La vraie vie, la vie enfin découverte et éclaircie, la seule vie par conséquent réellement vécue, c'est la littérature.



mardi 17 septembre 2013

Ils cherchent une femme qui leur dise qu’ils ne sont coupables de rien.


Christa Wolf, Médée, paru en 1996, traduit de l’allemand par Alain Lance et Renate Lance-Otterbein, édité en France chez Stock.

J’ai découvert Wolf avec Trame d’enfance, un ouvrage où une narratrice de 1975 revient sur les lieux de son enfance avec sa fille, narratrice qui n’ose pas se souvenir de son enfance sous le nazisme et qui effectue tout un travail dans les couches de la mémoire pour savoir : qui étaient ces Allemands ordinaires des années 1929-1945 ? Le livre est tout à fait fascinant en s’arrêtant sur de tout petits faits de la vie quotidienne.

Et je viens donc de lire Médée, une des plus fortes réinterprétations du mythe, à n’en pas douter.
Wolf n’écrit pas une pièce de théâtre mais un roman où les voix alternent, celles de Médée, de Créon, des astrologues corinthiens, etc. Les événements relatés s’étendent sur plusieurs années, de l’arrivée de Jason et des gens de Colchide à la fin du mythe.

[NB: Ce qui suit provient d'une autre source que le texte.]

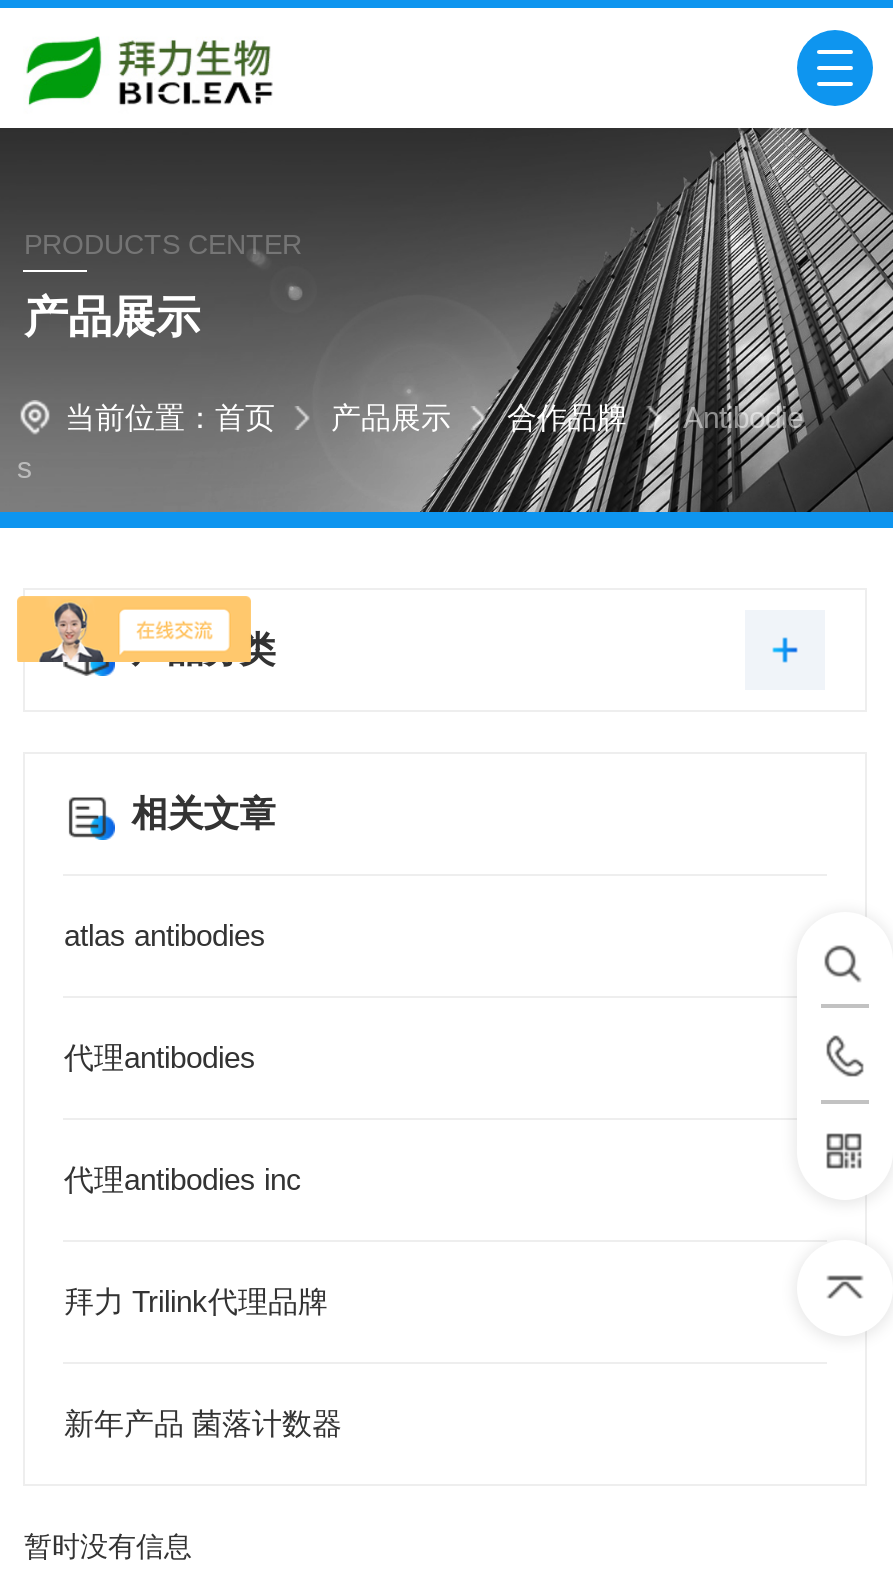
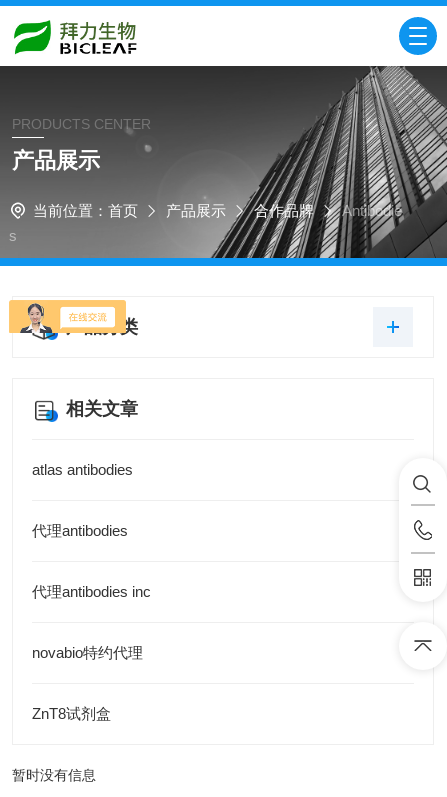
- 拜力 Trilink代理品牌
+ novabio特约代理

- 新年产品 菌落计数器
+ ZnT8试剂盒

Chacun raconte et le lecteur réalise peu à peu que les événements ne se sont pas passés comme il le croyait : la mort du frère de Médée, la mort de ses enfants, le char avec les serpents… non, la mémoire a transmis un récit déformé des faits.

Un deuil inextinguible m’envahit, et qui s’éveille à nouveau maintenant, de même que ma mémoire s’ouvre brutalement, mettant au jour d’un seul coup tous ces blocs de souvenirs, tout comme chaque année de nouvelles pierres apparaissent à la surface du champ.

D’Euripide, Wolf récupère deux choses : l’insistance sur l’exil et l’étrangeté des gens de Colchide aux yeux des Corinthiens, gens si raisonnables, et le rôle des femmes, leur place dans la société et dans la politique. Mais Wolf ne raconte pas seulement une histoire d’étrangers rejetés et de femmes qu’il faut soumettre. La peste envahit Corinthe. Peu à peu, c’est toute la ville qui s’en prend à Médée, accusée de tous les maux. En faisant parler les uns et les autres, le récit met en scène ceux qui sont victimes de cette folie, ceux qui l’instrumentalisent, qui y participent sans comprendre, qui laissent faire, qui se bouchent les oreilles… une histoire collective.

Et parfois je me demande ce qui donnait le droit à quelqu’un, ce qui donnait le droit à cette femme de nous placer devant des choix que nous n’étions pas en mesure de faire mais qui nous déchirent et nous plongent ensuite dans la défaite, dans l’échec et dans la faute.
Rodin, Médée, dessin, Paris, musée Rodin.
Ce n’est pas un ouvrage à thèse, Wolf  ne dit pas ce qu’il aurait fallu faire et ne précise pas de point de bascule. Les événements sont glissants et se précipitent, incontrôlés, chacun essayant vainement de reprendre pied. Elle met face à face le monde de Colchide et celui de Corinthe, avec dans les deux cas, deux vieux rois craintifs et accrochés à leur pouvoir, ayant peur des femmes. Elle crée ainsi une petite Corinthe, la population, la cour, il n’y a pas que les grands héros. Et elle peut ainsi s’en prendre à la mauvaise mémoire du pays.

Je ne savais pas ce qu’un être humain endure. À présent je suis là et je dois me dire que la survie de la race humaine repose sur cette inquiétante capacité d’endurer l’insupportable et de continuer à vivre, de continuer à faire ce qu’on a l’habitude de faire.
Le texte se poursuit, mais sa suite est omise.